Si preoccupò infatti di proteggere in ogni modo il sopraddetto monastero; lo dotò di rendite
annue, allargò da ogni parte i confini del territorio, secondo il desiderio del venerabile Eustasio
e cercò in ogni modo di aiutare coloro che vi abitavano per amore di Dio.

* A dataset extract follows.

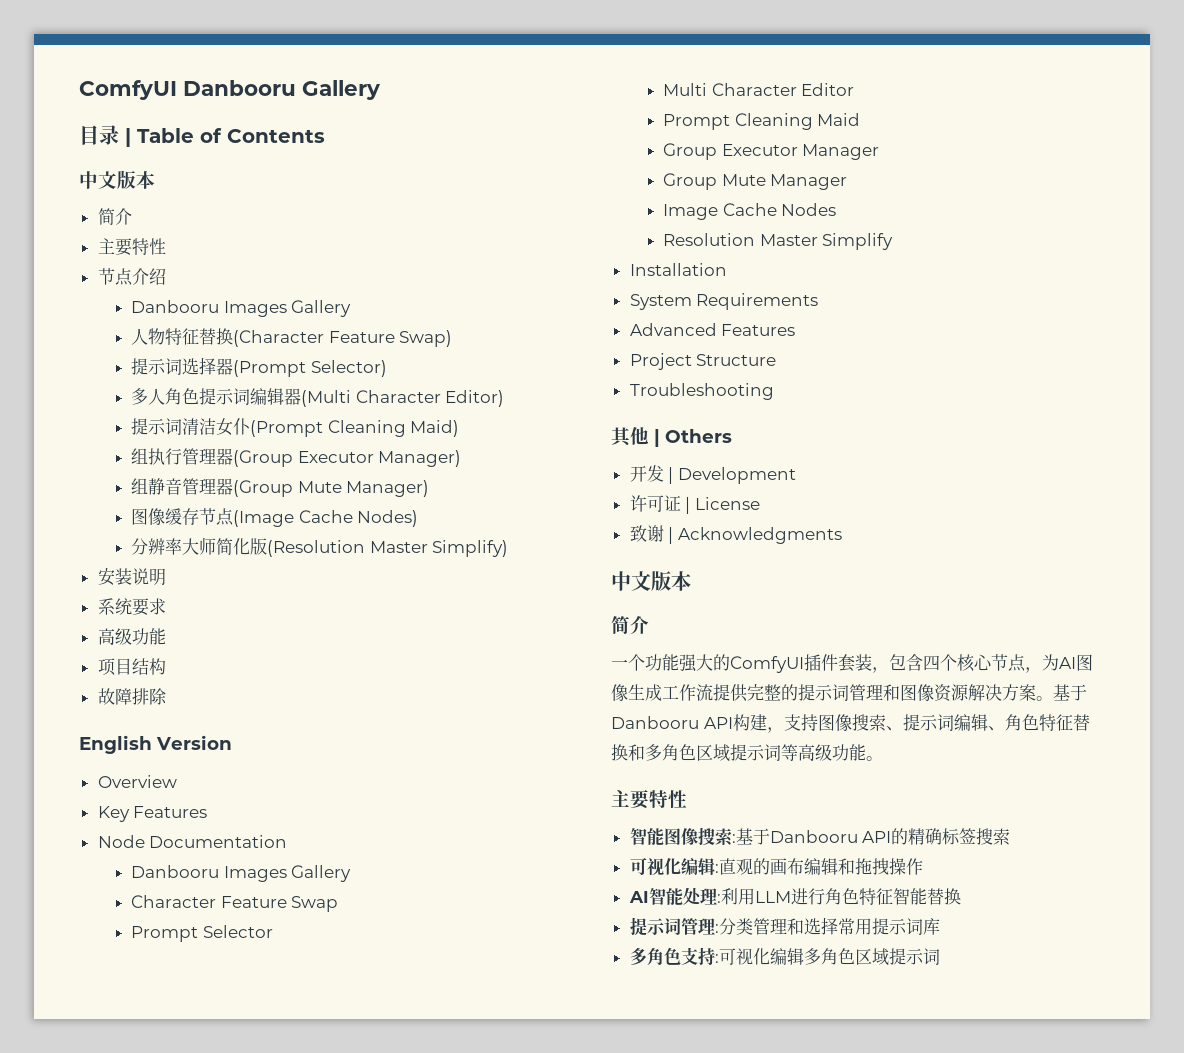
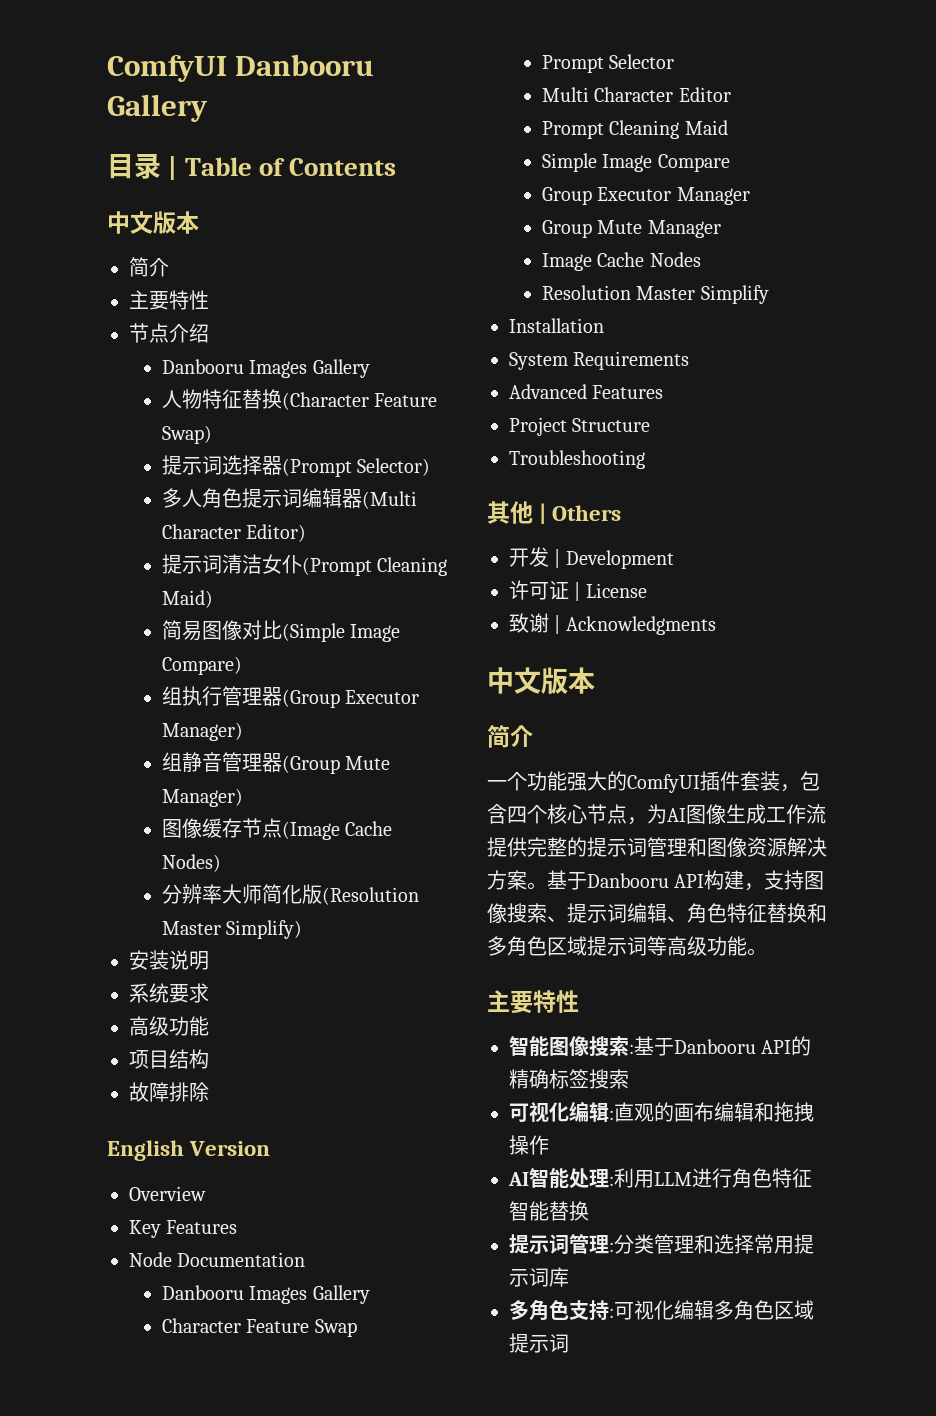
+ 简易图像对比(Simple Image Compare)
+ Simple Image Compare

Di poi il beato Colombano, trascorso il giro di un anno, dopo aver vissuto una vita santa nel
sopraddetto cenobio di Bobbio, rese al cielo la sua anima, sciolta dalle membra, il giorno 23
novembre. Se qualcuno volesse conoscere la sua vita e la sua opera, la troverà nelle sue parole.
I suoi resti io sepolti in quel luogo, ove conservano tanta potenza, resi illustri da tanti prodigi,
sotto la guida di Cristo, al quale è gloria per tutti i secoli dei secoli. Amen.
Termina la vita di San Colombano Abate.